The IDCE Learning Environment
IDCE is dedicated to the intersection of theory and practice and to cross-disciplinary work. Our faculty is a diverse community of scholars committed to production of knowledge which is relevant to social change. Our student body comes from a variety of countries (60% are from the U.S.) and represents a very wide range backgrounds, skills, cultures, and interests. We often differ on problem definitions and strategies for action, but we always agree on a shared commitment to scholarship, critical inquiry from multiple perspectives, and open discussion. We help our students become professionals who can comfortably traverse the boundaries between the worlds of activists, civil society organizations, policy makers, business people, technical experts, and others.
The Forefront of Change
The IDCE education is unique in that the four master’s programs mutually enrich each other.

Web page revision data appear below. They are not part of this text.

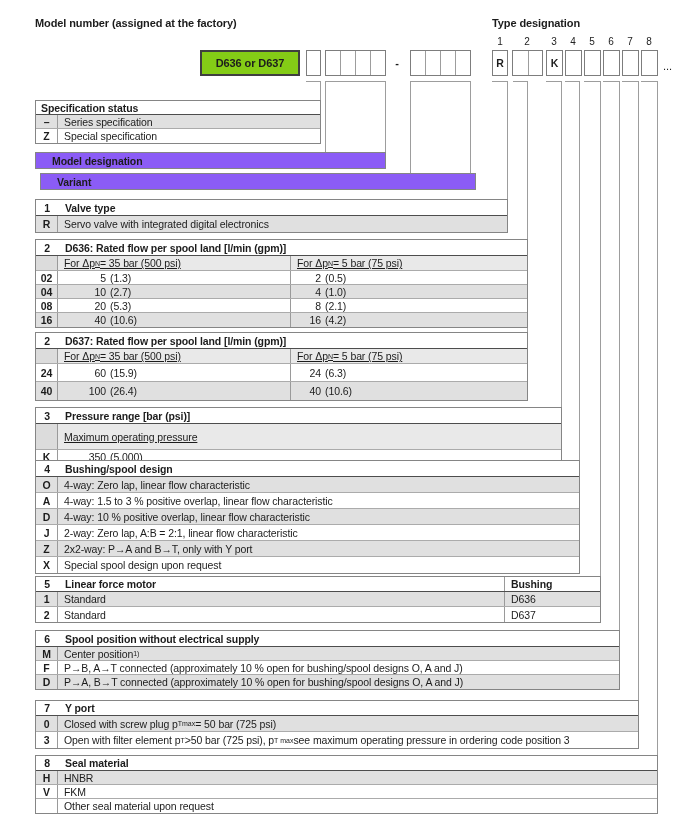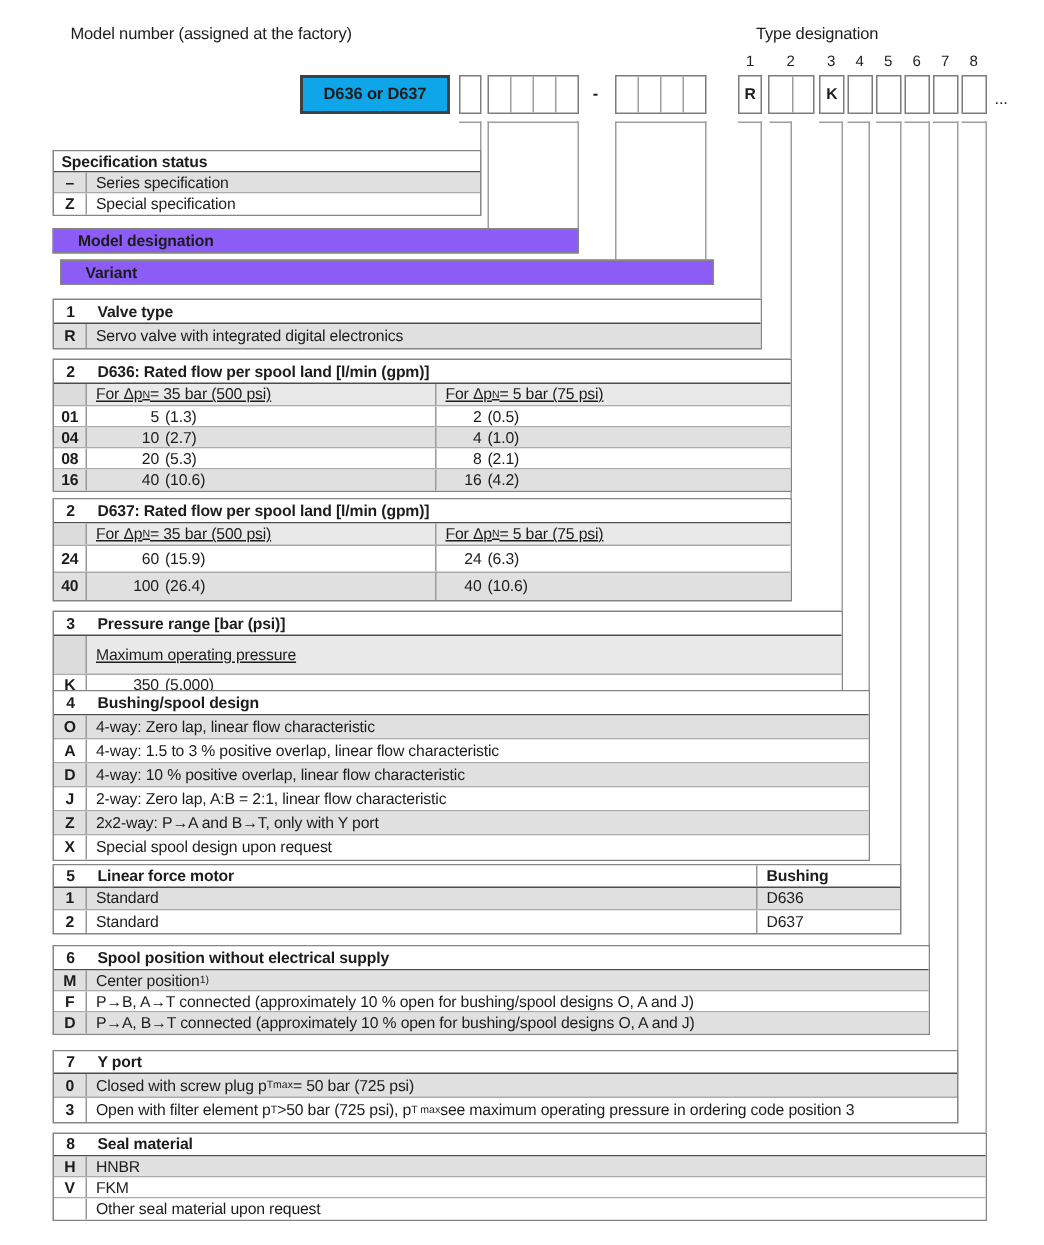--- a/index.html
+++ b/index.html
@@ -1,23 +1,23 @@
 <!DOCTYPE html>
 <html style="--gray: #e0e0e0;"><head>
 <meta charset="utf-8">
 <style>
   *{box-sizing:border-box;margin:0;padding:0;}
   html,body{background:#fff;}
   #canvas{position:relative;width:696px;height:830px;background:#ffffff;
           font-family:"Liberation Sans",sans-serif;color:#1c1c1c;letter-spacing:-0.1px;}
-  .heading{position:absolute;font-weight:normal;font-size:11px;white-space:nowrap;margin-left:12px;}
+  .heading{position:absolute;font-weight:bold;font-size:11px;white-space:nowrap;}
   .hline,.vline{position:absolute;background:#9d9d9d;}
   .hline{height:1px;}
   .vline{width:1px;}
-  .bigbox{position:absolute;top:50px;height:26px;border:2px solid #3f3f3f;background:#0ea5e9;
+  .bigbox{position:absolute;top:50px;height:26px;border:2px solid #3f3f3f;background:#84cc16;
           display:flex;align-items:center;justify-content:center;font-weight:bold;font-size:11px;}
   .mgroup{position:absolute;top:50px;height:26px;border:1px solid #7d7d7d;background:#fff;display:flex;}
   .mcell{flex:1;border-right:1px solid #9d9d9d;}
   .mcell:last-child{border-right:none;}
   .dash{position:absolute;top:50px;height:26px;display:flex;align-items:center;
         justify-content:center;font-weight:bold;font-size:11px;}
   .tbox{position:absolute;top:50px;height:26px;border:1px solid #7d7d7d;background:#fff;
         display:flex;align-items:center;justify-content:center;font-weight:bold;font-size:10.5px;}
   .tbox .divider{position:absolute;left:50%;top:0;bottom:0;width:1px;background:#9d9d9d;}
   .posnum{position:absolute;top:36px;width:16px;text-align:center;font-size:10px;color:#222;}
@@ -166,21 +166,21 @@
       <span class="num">2</span>
       <span class="ttl">D636: Rated flow per spool land [l/min (gpm)]</span>
     </div>
     <div class="subhead" style="height:15px">
       <span class="code"></span>
       <span class="fc1">For Δp<sub>N</sub> = 35 bar (500 psi)</span>
       <span class="fc2">For Δp<sub>N</sub> = 5 bar (75 psi)</span>
     </div>
     <div class="rows">
         <div class="trow">
-          <div class="code">01</div>
+          <div class="code">02</div>
           <div class="fc1">
             <span class="vnum">5</span>
             <span class="paren">(1.3)</span>
           </div>
           <div class="fc2">
             <span class="vnum2">2</span>
             <span class="paren">(0.5)</span>
           </div>
         </div>
         <div class="trow gray">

Whether creating micro-finance opportunities in Asia, using GIS to predict impact of land use on watersheds, auditing environmental resource management, or organizing neighborhood revitalization in Massachusetts, IDCE graduates pursue careers on the forefront of change.
Eager to link theory and practice, IDCE graduates turn their ideals into action in projects that use an integrated approach. For instance, ES&P students have the opportunity to examine environmental degradation in Africa in the context of power relations in international development while IDSC students may study the role of technological innovation in poverty alleviation inside the developing world. Students in all programs may learn to use GIS and remote sensing techniques to study such issues as delivery of health services, refugee movements and human rights violations, or location of environmental health hazards in a local community.
Through the interaction with each other and with other Clark programs, in and out of the classroom, students in the four IDCE programs learn to grapple with complexity, to analyze problems, and contemplate real solutions from various disciplinary perspectives and societal priorities.